ASSIGNMENT: Would you output the following records verbatim and skip the images in them?

::: SOURCE INFORMATION :::

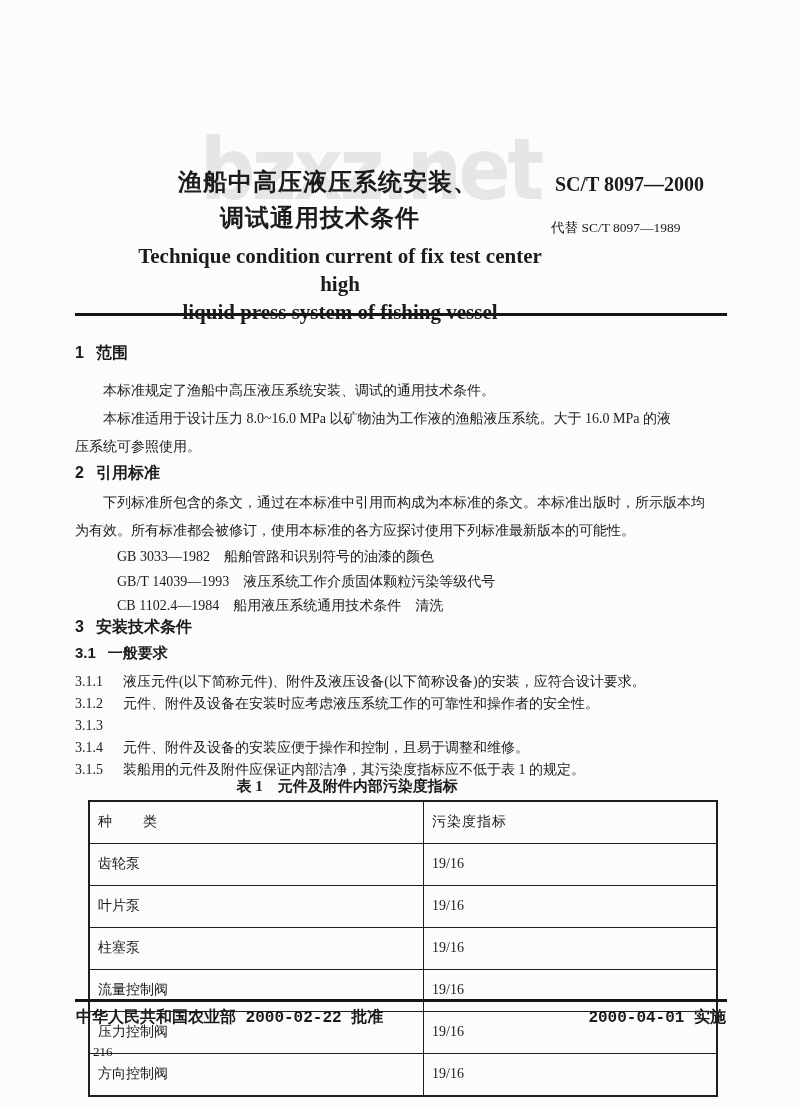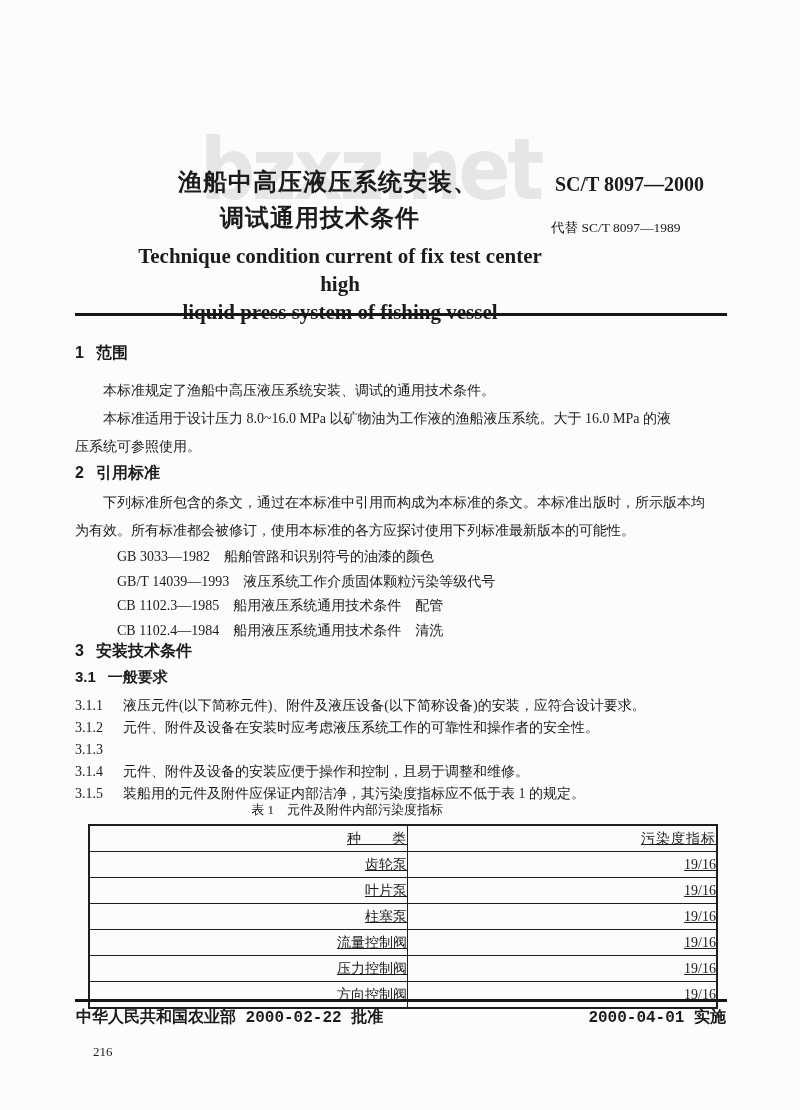--- a/index.html
+++ b/index.html
@@ -74,33 +74,33 @@
   .sub-h{
     display:flex;gap:12px;margin-top:6px;
     font-family:"Liberation Sans", sans-serif;
     font-size:15px;font-weight:bold;line-height:20px;white-space:nowrap;
   }
   .clauses{margin-top:8px;}
   .clause{display:flex;line-height:22px;white-space:nowrap;}
   .clause-num{flex:0 0 48px;}
   .tbl-caption{
     width:630px;margin:-4px 0 0 13px;text-align:center;
-    font-weight:normal;font-size:13px;line-height:18px;
+    font-weight:bold;font-size:15px;line-height:18px;
   }
   .tbl-caption span{position:relative;left:-56px;}
   table.t1{
     width:630px;margin:5px 0 0 13px;
     border-collapse:collapse;
     border:2.5px solid #1e1e1e;
     font-size:14px;
   }
   table.t1 td{
     border:1.2px solid #1e1e1e;
-    text-align:right;vertical-align:middle;
-    height:25px;padding:0;text-decoration:underline;
+    text-align:left;vertical-align:middle;
+    height:25px;padding:8px;
   }
   table.t1 .col-kind{width:317px;}
   table.t1 .hdr-row td{font-size:14px;letter-spacing:1px;}
   
   .footer-row{
     position:absolute;left:76px;top:1007px;width:650px;z-index:1;
     display:flex;justify-content:space-between;align-items:baseline;
     font-family:Liberation Mono, monospace;
     font-weight:bold;font-size:16px;white-space:nowrap;
   }
@@ -148,21 +148,20 @@
       <span>2</span>
       <span>引用标准</span>
     </div>
     <div class="para para-refs-intro">
       <div class="line indent">下列标准所包含的条文，通过在本标准中引用而构成为本标准的条文。本标准出版时，所示版本均</div>
       <div class="line">为有效。所有标准都会被修订，使用本标准的各方应探讨使用下列标准最新版本的可能性。</div>
     </div>
     <div class="refs">
       <div class="line">GB 3033—1982　船舶管路和识别符号的油漆的颜色</div>
       <div class="line">GB/T 14039—1993　液压系统工作介质固体颗粒污染等级代号</div>
-      <div class="line">CB 1102.3—1985　船用液压系统通用技术条件　配管</div>
       <div class="line">CB 1102.4—1984　船用液压系统通用技术条件　清洗</div>
     </div>
 
     <div class="sec-h h3">
       <span>3</span>
       <span>安装技术条件</span>
     </div>
     <div class="sub-h">
       <span>3.1</span>
       <span>一般要求</span>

:::

YOUR SOLUTION:
--- a/index.html
+++ b/index.html
@@ -74,33 +74,33 @@
   .sub-h{
     display:flex;gap:12px;margin-top:6px;
     font-family:"Liberation Sans", sans-serif;
     font-size:15px;font-weight:bold;line-height:20px;white-space:nowrap;
   }
   .clauses{margin-top:8px;}
   .clause{display:flex;line-height:22px;white-space:nowrap;}
   .clause-num{flex:0 0 48px;}
   .tbl-caption{
     width:630px;margin:-4px 0 0 13px;text-align:center;
-    font-weight:normal;font-size:13px;line-height:18px;
+    font-weight:bold;font-size:15px;line-height:18px;
   }
   .tbl-caption span{position:relative;left:-56px;}
   table.t1{
     width:630px;margin:5px 0 0 13px;
     border-collapse:collapse;
     border:2.5px solid #1e1e1e;
     font-size:14px;
   }
   table.t1 td{
     border:1.2px solid #1e1e1e;
-    text-align:right;vertical-align:middle;
-    height:25px;padding:0;text-decoration:underline;
+    text-align:left;vertical-align:middle;
+    height:25px;padding:8px;
   }
   table.t1 .col-kind{width:317px;}
   table.t1 .hdr-row td{font-size:14px;letter-spacing:1px;}
   
   .footer-row{
     position:absolute;left:76px;top:1007px;width:650px;z-index:1;
     display:flex;justify-content:space-between;align-items:baseline;
     font-family:Liberation Mono, monospace;
     font-weight:bold;font-size:16px;white-space:nowrap;
   }
@@ -148,21 +148,20 @@
       <span>2</span>
       <span>引用标准</span>
     </div>
     <div class="para para-refs-intro">
       <div class="line indent">下列标准所包含的条文，通过在本标准中引用而构成为本标准的条文。本标准出版时，所示版本均</div>
       <div class="line">为有效。所有标准都会被修订，使用本标准的各方应探讨使用下列标准最新版本的可能性。</div>
     </div>
     <div class="refs">
       <div class="line">GB 3033—1982　船舶管路和识别符号的油漆的颜色</div>
       <div class="line">GB/T 14039—1993　液压系统工作介质固体颗粒污染等级代号</div>
-      <div class="line">CB 1102.3—1985　船用液压系统通用技术条件　配管</div>
       <div class="line">CB 1102.4—1984　船用液压系统通用技术条件　清洗</div>
     </div>
 
     <div class="sec-h h3">
       <span>3</span>
       <span>安装技术条件</span>
     </div>
     <div class="sub-h">
       <span>3.1</span>
       <span>一般要求</span>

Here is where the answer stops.